:: DATA SUPPLIED ::
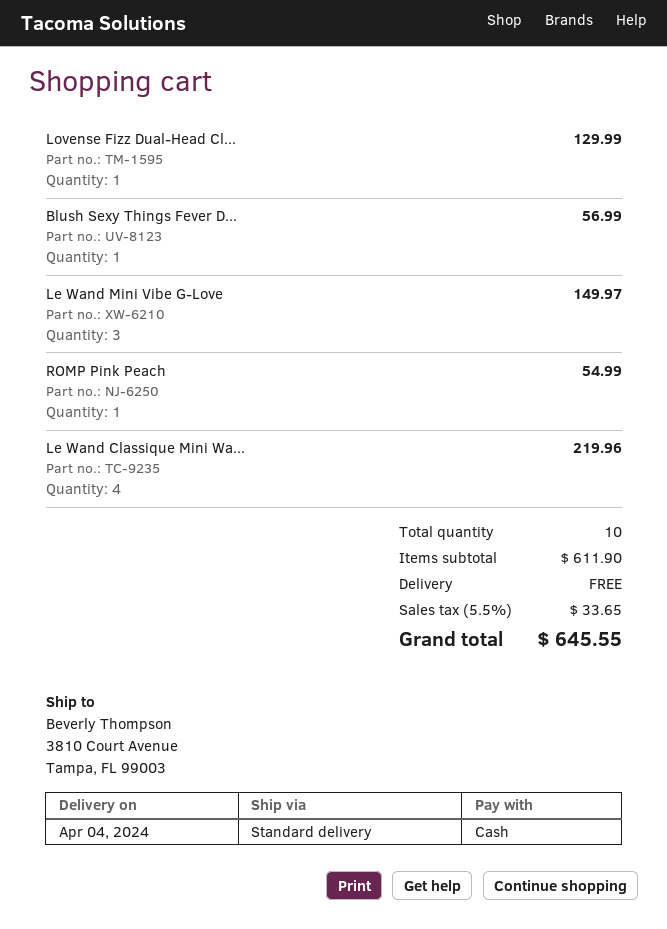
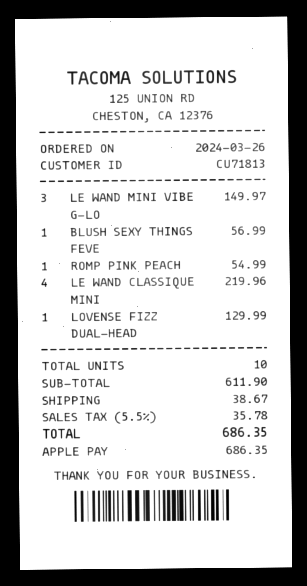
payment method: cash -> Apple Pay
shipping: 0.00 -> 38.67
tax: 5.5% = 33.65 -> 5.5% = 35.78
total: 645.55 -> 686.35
:::
:: DATA SUPPLIED ::
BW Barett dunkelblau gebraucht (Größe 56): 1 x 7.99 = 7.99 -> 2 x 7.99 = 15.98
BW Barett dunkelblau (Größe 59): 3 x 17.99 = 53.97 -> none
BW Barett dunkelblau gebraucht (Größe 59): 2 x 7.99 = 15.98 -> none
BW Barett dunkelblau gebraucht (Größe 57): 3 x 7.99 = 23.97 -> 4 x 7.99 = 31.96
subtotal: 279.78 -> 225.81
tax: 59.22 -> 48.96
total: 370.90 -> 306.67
:::
WORK TO BE COMPLETED: Using the entries above, return exactly the lines from the line with "payment method: cash -> Apple Pay" to the line with "total: 645.55 -> 686.35", counting both of those lines.

WRITTEN RESPONSE:
payment method: cash -> Apple Pay
shipping: 0.00 -> 38.67
tax: 5.5% = 33.65 -> 5.5% = 35.78
total: 645.55 -> 686.35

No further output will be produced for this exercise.